>>

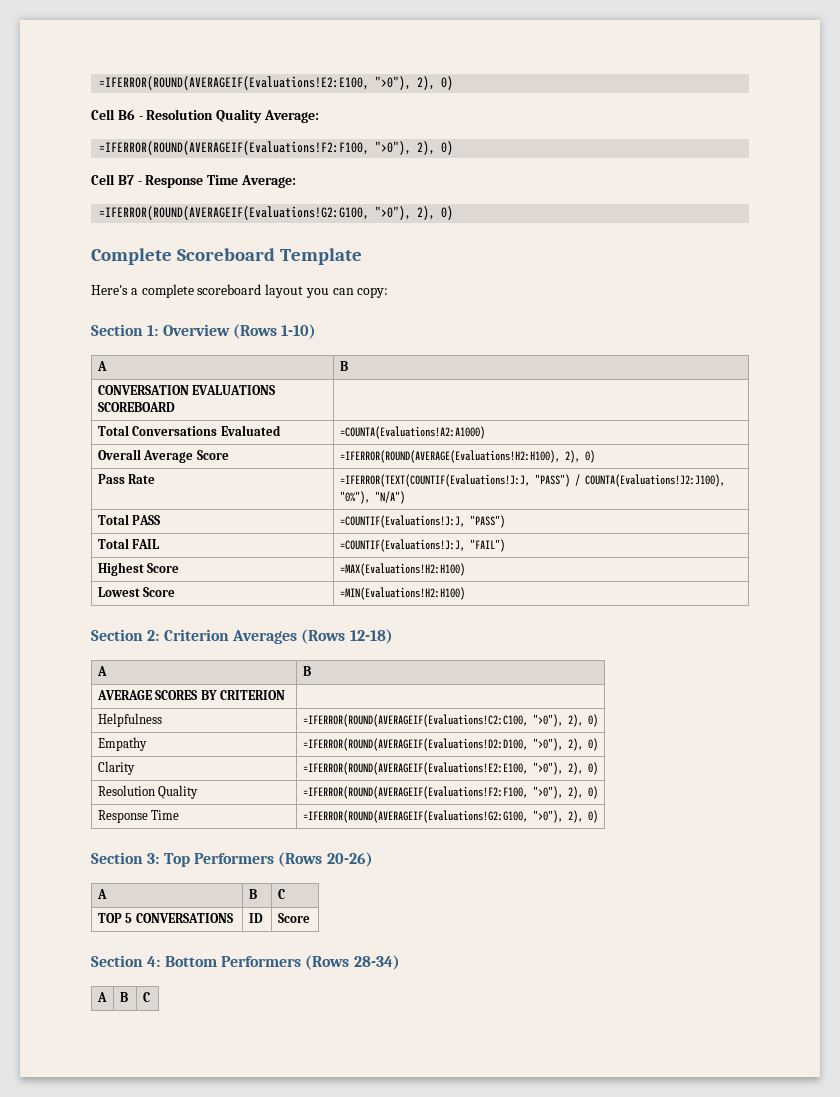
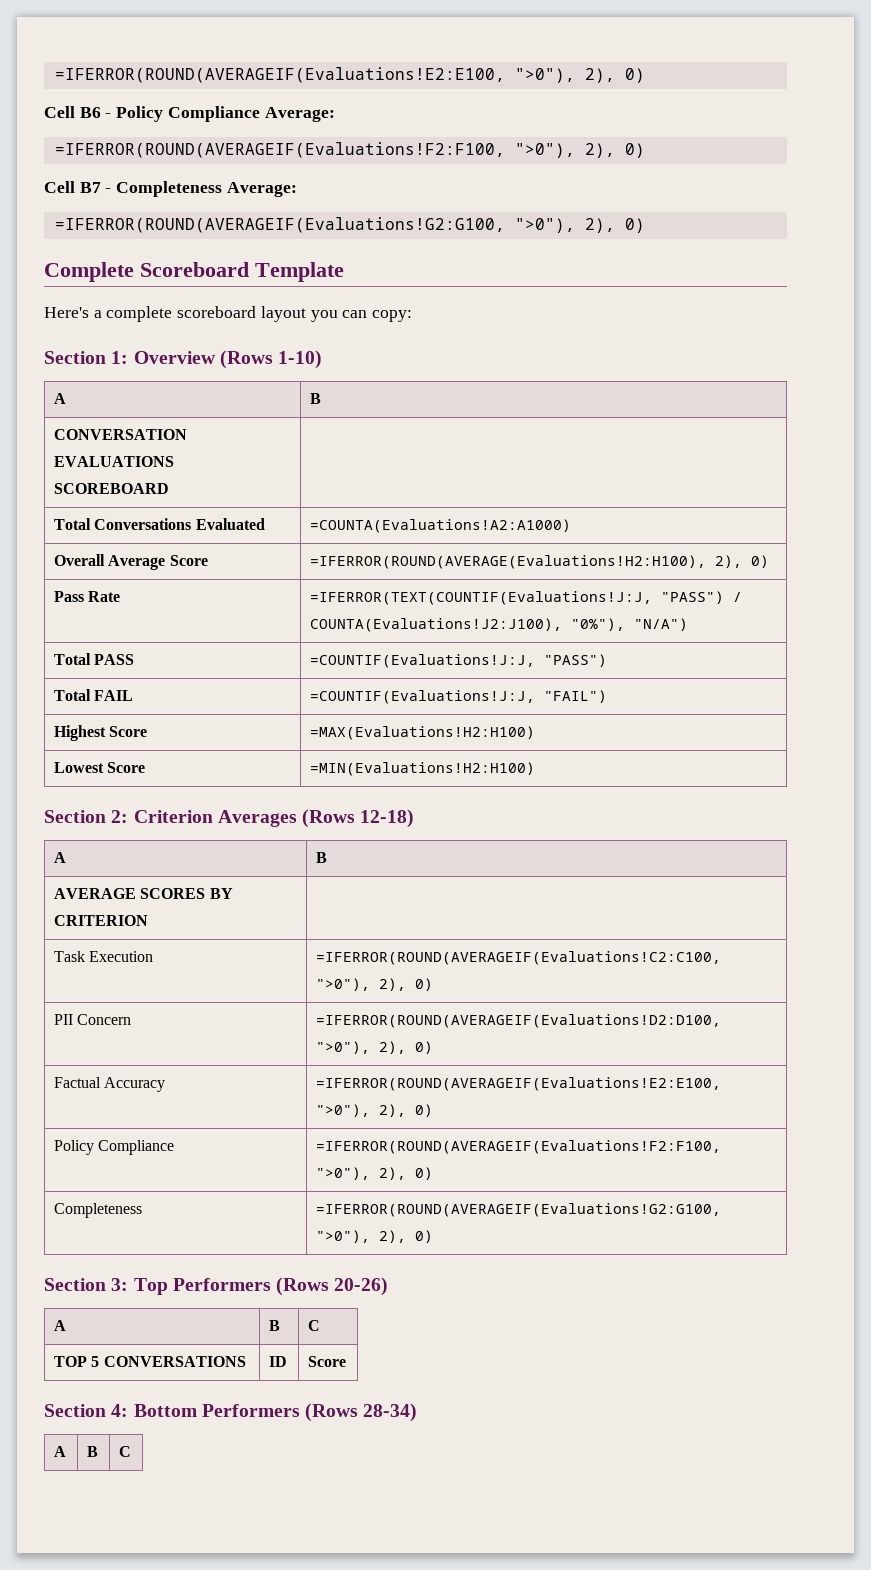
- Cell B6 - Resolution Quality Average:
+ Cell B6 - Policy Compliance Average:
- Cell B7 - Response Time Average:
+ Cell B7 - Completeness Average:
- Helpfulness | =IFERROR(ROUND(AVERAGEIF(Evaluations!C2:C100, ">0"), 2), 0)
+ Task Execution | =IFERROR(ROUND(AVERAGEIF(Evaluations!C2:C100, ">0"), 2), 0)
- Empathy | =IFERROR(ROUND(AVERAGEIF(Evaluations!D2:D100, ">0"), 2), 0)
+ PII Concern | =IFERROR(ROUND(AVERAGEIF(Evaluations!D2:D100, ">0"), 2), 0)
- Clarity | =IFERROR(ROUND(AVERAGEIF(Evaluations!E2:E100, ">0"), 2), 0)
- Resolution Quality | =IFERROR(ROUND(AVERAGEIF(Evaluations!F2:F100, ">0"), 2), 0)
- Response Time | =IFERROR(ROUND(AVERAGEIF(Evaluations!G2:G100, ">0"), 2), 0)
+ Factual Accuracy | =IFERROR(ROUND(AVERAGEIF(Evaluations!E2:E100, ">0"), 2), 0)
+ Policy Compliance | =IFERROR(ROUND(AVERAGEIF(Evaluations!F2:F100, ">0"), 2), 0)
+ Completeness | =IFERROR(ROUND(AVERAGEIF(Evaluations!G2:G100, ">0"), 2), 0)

<<
>>

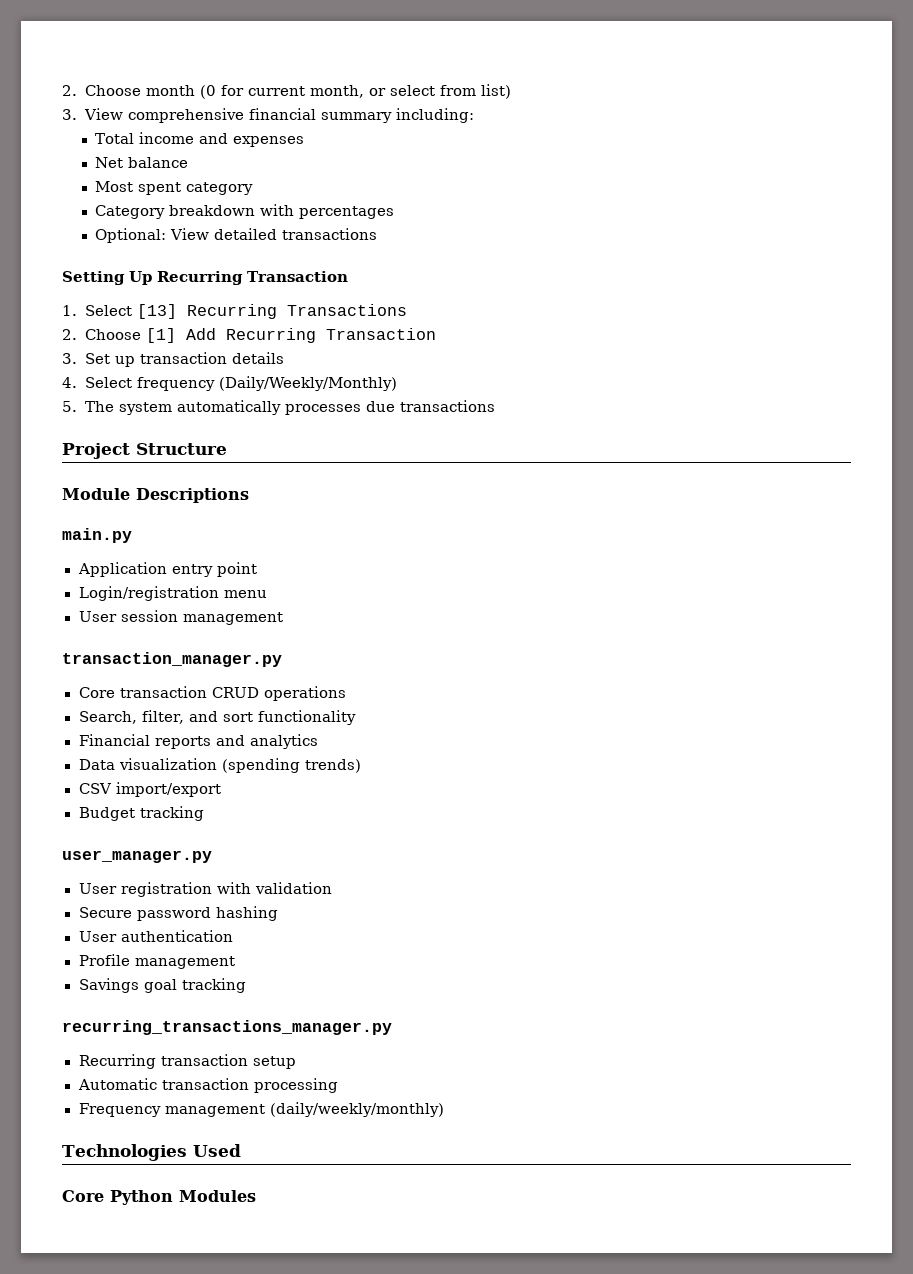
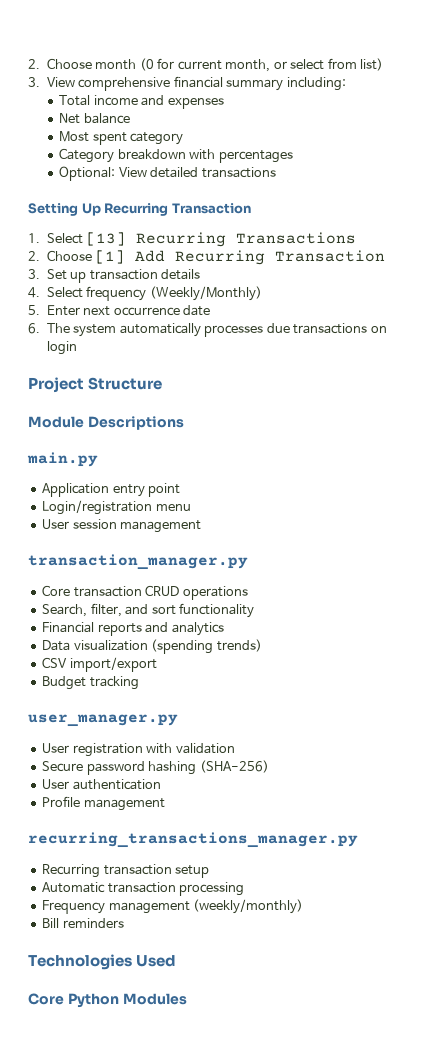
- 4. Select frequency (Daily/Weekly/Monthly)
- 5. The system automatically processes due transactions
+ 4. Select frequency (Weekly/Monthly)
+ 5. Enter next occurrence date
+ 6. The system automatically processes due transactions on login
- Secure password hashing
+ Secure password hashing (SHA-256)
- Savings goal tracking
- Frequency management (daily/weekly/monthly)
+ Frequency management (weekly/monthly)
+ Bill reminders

<<

● **Brief**: In the listing above, find every line with the word "Quality" and copy it out.

● **Response to this exercise**:
- Cell B6 - Resolution Quality Average:
- Resolution Quality | =IFERROR(ROUND(AVERAGEIF(Evaluations!F2:F100, ">0"), 2), 0)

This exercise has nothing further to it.